More work needed to implement Ginsburg’s vision of social and economic justice

Anna Moneymaker

Supreme Court Justice Ruth Bader Ginsburg is being justly celebrated for advancing constitutional equality and being a wonderful role model for women. But she also should be remembered for several significant opinions she wrote that made corporate law more responsive to contemporary needs. 

Issues in that legal area which are mostly decided under state law usually don’t make it to the U.S. Supreme Court unless they arise under the federal securities laws. Yet in two cases there, Justice Ginsburg made prosecution of corporate corruption easier. One of them expanded the scope of insider trading to safeguard the integrity of our securities markets. Because of her opinion in U.S. v. O’Hagan it is now a crime not just for corporate officials to use significant non-public information to buy or sell stock but for anyone else who misappropriates it.   

And thanks to another High Court decision that Justice Ginsburg wrote, it is easier for victims of securities fraud to remedy that injustice. Writing for the court in Tellabs, Inc. v. Makor Issues and Rights, Ltd., she held that shareholders who plead cogent evidence of such wrongdoing should be allowed to maintain civil suits against those who have cheated them.    

The justice began that opinion with this strong endorsement of those legal actions, stating that they not only give redress to those wronged by such dishonest activity but also serve to deter it. “The court has long recognized that meritorious private actions to enforce federal antifraud securities laws are an essential supplement to criminal prosecutions and civil enforcement actions brought respectively by the Department of Justice and the Securities and Exchange Commission.”
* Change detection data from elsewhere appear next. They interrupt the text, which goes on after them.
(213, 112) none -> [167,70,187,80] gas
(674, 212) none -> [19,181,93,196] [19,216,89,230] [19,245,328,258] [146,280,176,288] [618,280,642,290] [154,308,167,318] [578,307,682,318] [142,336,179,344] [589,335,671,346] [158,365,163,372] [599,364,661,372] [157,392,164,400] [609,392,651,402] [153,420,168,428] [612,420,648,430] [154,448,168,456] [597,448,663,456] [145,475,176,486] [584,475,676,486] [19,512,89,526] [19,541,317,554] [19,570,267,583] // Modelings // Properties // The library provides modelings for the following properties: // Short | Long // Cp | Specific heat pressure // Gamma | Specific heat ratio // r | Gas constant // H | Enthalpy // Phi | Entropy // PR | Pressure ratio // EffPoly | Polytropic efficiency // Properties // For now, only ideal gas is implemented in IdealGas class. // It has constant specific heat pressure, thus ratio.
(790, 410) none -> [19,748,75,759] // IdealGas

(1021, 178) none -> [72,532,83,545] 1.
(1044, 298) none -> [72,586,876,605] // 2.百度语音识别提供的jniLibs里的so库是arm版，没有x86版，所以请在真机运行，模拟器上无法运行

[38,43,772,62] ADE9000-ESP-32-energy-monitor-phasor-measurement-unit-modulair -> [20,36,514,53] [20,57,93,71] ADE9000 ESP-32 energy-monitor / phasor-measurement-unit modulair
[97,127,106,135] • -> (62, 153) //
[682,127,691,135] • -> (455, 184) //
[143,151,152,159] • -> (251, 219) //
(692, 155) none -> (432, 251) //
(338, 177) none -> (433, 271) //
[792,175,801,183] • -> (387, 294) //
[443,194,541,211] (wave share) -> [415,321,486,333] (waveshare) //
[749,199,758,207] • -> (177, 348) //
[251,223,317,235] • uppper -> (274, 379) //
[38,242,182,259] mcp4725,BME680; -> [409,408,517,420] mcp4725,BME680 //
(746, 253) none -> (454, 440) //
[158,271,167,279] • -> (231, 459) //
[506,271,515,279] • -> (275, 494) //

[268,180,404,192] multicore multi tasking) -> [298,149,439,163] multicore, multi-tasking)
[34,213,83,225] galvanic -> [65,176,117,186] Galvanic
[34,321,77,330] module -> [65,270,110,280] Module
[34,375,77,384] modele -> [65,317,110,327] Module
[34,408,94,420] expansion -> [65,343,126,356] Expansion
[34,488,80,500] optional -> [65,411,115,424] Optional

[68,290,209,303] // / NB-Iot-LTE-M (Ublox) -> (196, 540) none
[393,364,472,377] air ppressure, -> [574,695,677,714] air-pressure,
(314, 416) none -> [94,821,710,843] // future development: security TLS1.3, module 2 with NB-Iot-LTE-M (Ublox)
But the most important contribution that Justice Ginsburg made to the development of corporate law came in her dissent in Hobby Lobby, a case that was notorious but in quite a different way than that adjective has been used to describe the justice herself.  There, all the shares of a corporation with thousands of employees were owned by the members of one family. They challenged the Affordable Care Act’s mandate that their firm had to provide its workers with health care that included certain types of birth control because it violated their religious beliefs.

Hobby Lobby came before the court just several years after Citizens United, a case that struck down a law prohibiting political contributions by corporations because it violated their First Amendment rights to free speech. Justice Ginsburg had dissented there as well, finding no intent in the Constitution to give corporations free speech rights. Her objections in Hobby Lobby, however, were even more pronounced. As she began her opinion, “In a decision of startling breadth, the Court holds that commercial enterprises, including corporations…can opt out of any law…they judge incompatible with their sincerely held religious beliefs.”

She then summed up Congress’s reasoning for requiring companies to include birth control in their health plans with these comments that reflected her strong commitment to gender equality, “The ability of women to participate equally in the economic and social life of the Nation has been facilitated by their ability to control their reproductive lives.” She went on to articulate a much broader view of the corporation than the one the majority sustained, where all its participants, such as its employees, should have their interests taken in account in its governance.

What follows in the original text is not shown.